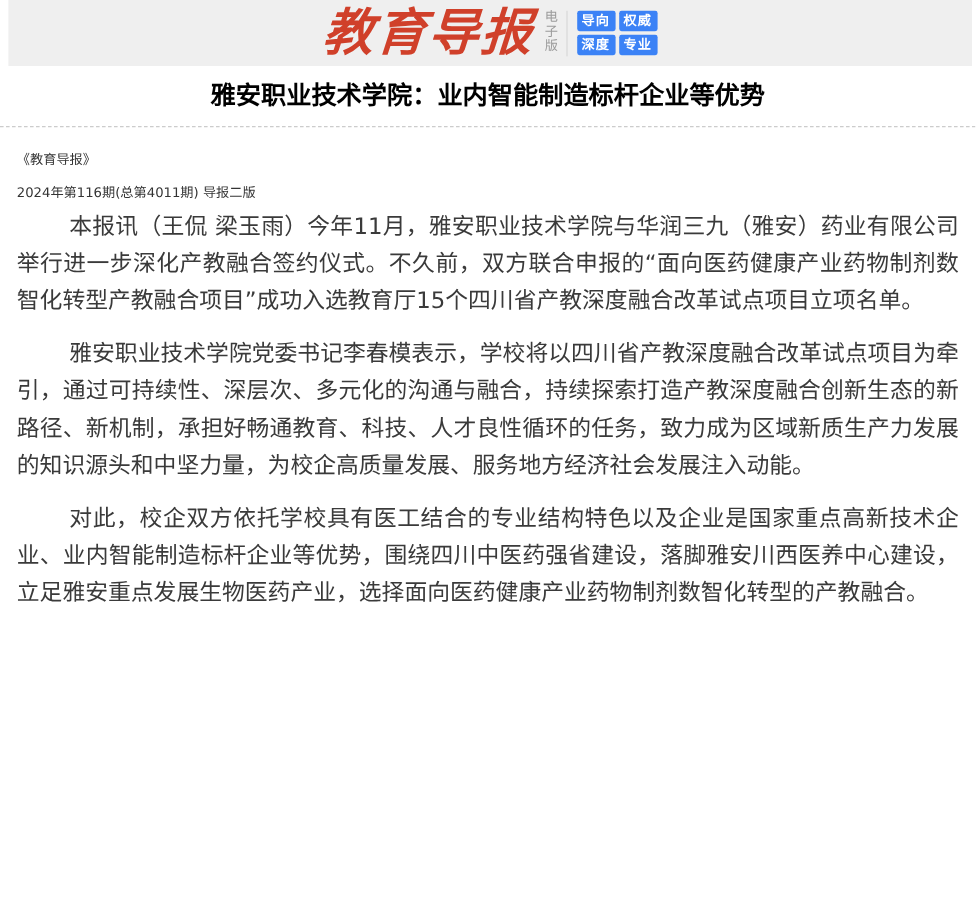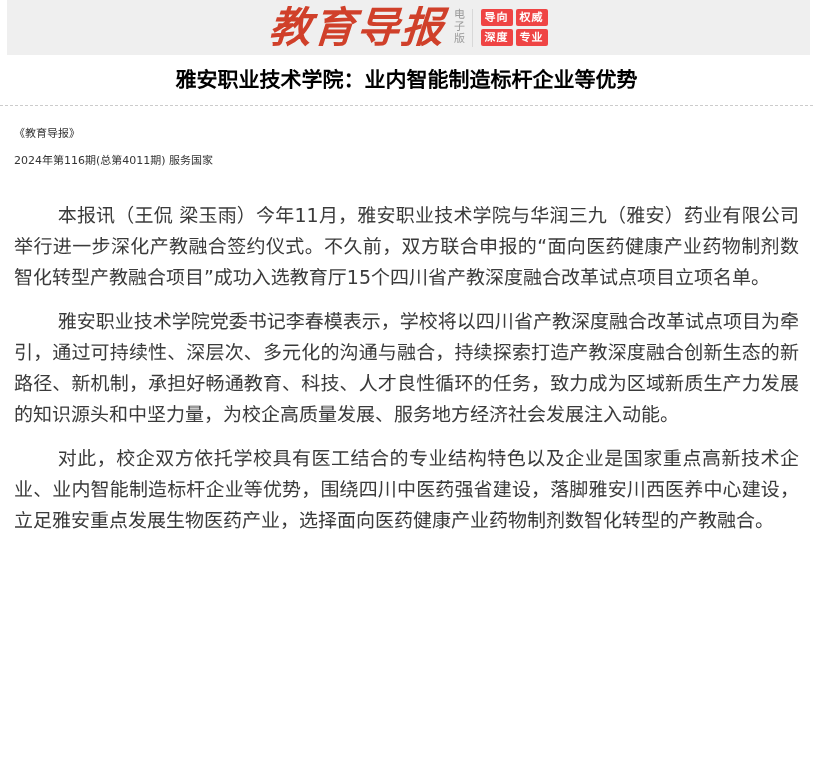--- a/index.html
+++ b/index.html
@@ -55,21 +55,21 @@
     height: 38px;
     background: #d8d8d8;
     margin-right: 8px;
   }
   .badge-grid {
     display: grid;
     grid-template-columns: auto auto;
     gap: 3px;
   }
   .badge {
-    background: #ef4444;
+    background: #3b82f6;
     color: #ffffff;
     font-size: 11px;
     line-height: 11px;
     font-weight: bold;
     padding: 3px 4px;
     border-radius: 2px;
     letter-spacing: 1px;
     white-space: nowrap;
   }
   
@@ -91,21 +91,20 @@
   .source-block {
     margin: 14px 0 0 0;
     padding: 0 14px;
     font-size: 11px;
     line-height: 27px;
     color: #333333;
   }
   .source-block div { white-space: nowrap; }
   
   .article-body {
-    margin-top: 26px;
     padding: 0 14px;
     font-size: 19px;
     line-height: 31px;
     color: #3a3a3a;
     text-align: justify;
   }
   .article-body p {
     margin: 0 0 13px 0;
     text-indent: 2.3em;
   }
@@ -128,21 +127,21 @@
       </span>
     </div>
   </div>
 
   <h1 class="article-title">雅安职业技术学院：业内智能制造标杆企业等优势</h1>
 
   <hr class="dashed-separator">
 
   <div class="source-block">
     <div>《教育导报》</div>
-    <div>2024年第116期(总第4011期) 服务国家</div>
+    <div>2024年第116期(总第4011期) 导报二版</div>
   </div>
 
   <div class="article-body">
     <p>本报讯（王侃 梁玉雨）今年11月，雅安职业技术学院与华润三九（雅安）药业有限公司举行进一步深化产教融合签约仪式。不久前，双方联合申报的“面向医药健康产业药物制剂数智化转型产教融合项目”成功入选教育厅15个四川省产教深度融合改革试点项目立项名单。</p>
     <p>雅安职业技术学院党委书记李春模表示，学校将以四川省产教深度融合改革试点项目为牵引，通过可持续性、深层次、多元化的沟通与融合，持续探索打造产教深度融合创新生态的新路径、新机制，承担好畅通教育、科技、人才良性循环的任务，致力成为区域新质生产力发展的知识源头和中坚力量，为校企高质量发展、服务地方经济社会发展注入动能。</p>
     <p>对此，校企双方依托学校具有医工结合的专业结构特色以及企业是国家重点高新技术企业、业内智能制造标杆企业等优势，围绕四川中医药强省建设，落脚雅安川西医养中心建设，立足雅安重点发展生物医药产业，选择面向医药健康产业药物制剂数智化转型的产教融合。</p>
   </div>
 
 </div>
 

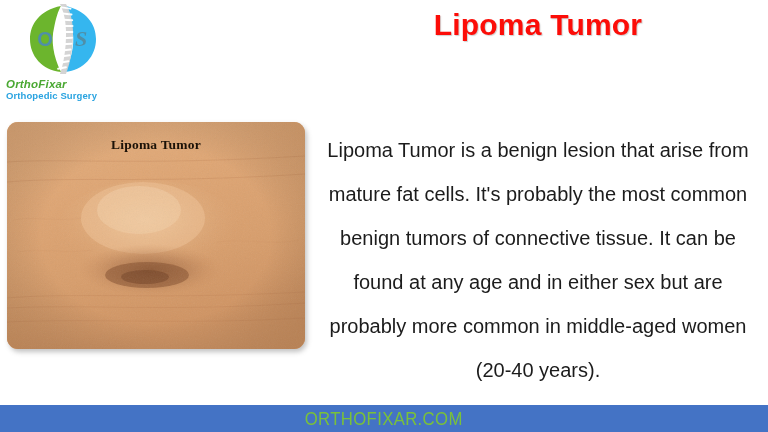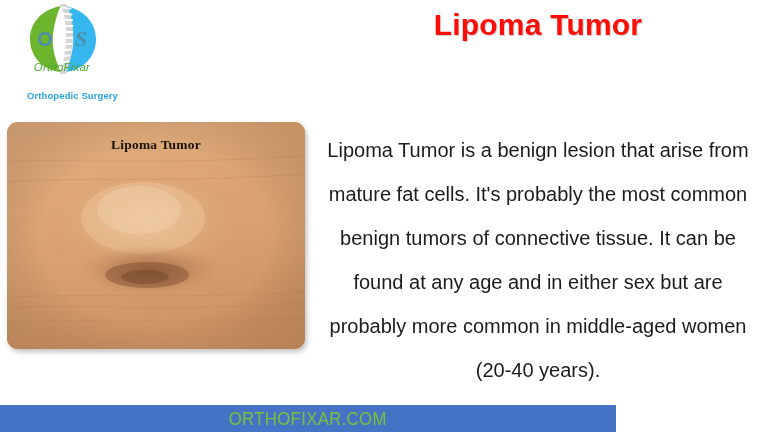--- a/index.html
+++ b/index.html
@@ -26,36 +26,36 @@
   #logo-mark {
     position: absolute;
     left: 14px;
     top: 0px;
     width: 84px;
     height: 70px;
   }
   #brand-name {
     position: absolute;
     left: 0;
-    top: 57px;
+    top: 74px;
     width: 112px;
-    text-align: center;
+    text-align: left;
     font-size: 11.5px;
-    font-weight: normal;
+    font-weight: bold;
     font-style: italic;
     color: #4aa832;
     letter-spacing: 0.2px;
     white-space: nowrap;
   }
   #brand-tagline {
     position: absolute;
     left: 0;
     top: 86px;
     width: 112px;
-    text-align: right;
+    text-align: left;
     font-size: 9.5px;
     font-weight: bold;
     color: #29a3e0;
     letter-spacing: 0.1px;
     white-space: nowrap;
   }
 
   
   #page-title {
     position: absolute;
@@ -110,21 +110,21 @@
     font-size: 20px;
     line-height: 44px;
     color: #1c1c1c;
   }
 
   
   #footer-bar {
     position: absolute;
     left: 0;
     top: 405px;
-    width: 616px;
+    width: 768px;
     height: 27px;
     background: #4473c5;
     display: flex;
     align-items: center;
     justify-content: center;
   }
   #footer-text {
     font-family: "Liberation Sans Narrow", "Liberation Sans", sans-serif;
     font-size: 19px;
     color: #7ac13a;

- WORK ITEM -
Copy nothing but the lines from the top of the material through the line holding "line-height: 11px;", exactly as written; omit pictures.

- ANSWER TO THE PROBLEM -
--- a/index.html
+++ b/index.html
@@ -55,21 +55,21 @@
     height: 38px;
     background: #d8d8d8;
     margin-right: 8px;
   }
   .badge-grid {
     display: grid;
     grid-template-columns: auto auto;
     gap: 3px;
   }
   .badge {
-    background: #ef4444;
+    background: #3b82f6;
     color: #ffffff;
     font-size: 11px;
     line-height: 11px;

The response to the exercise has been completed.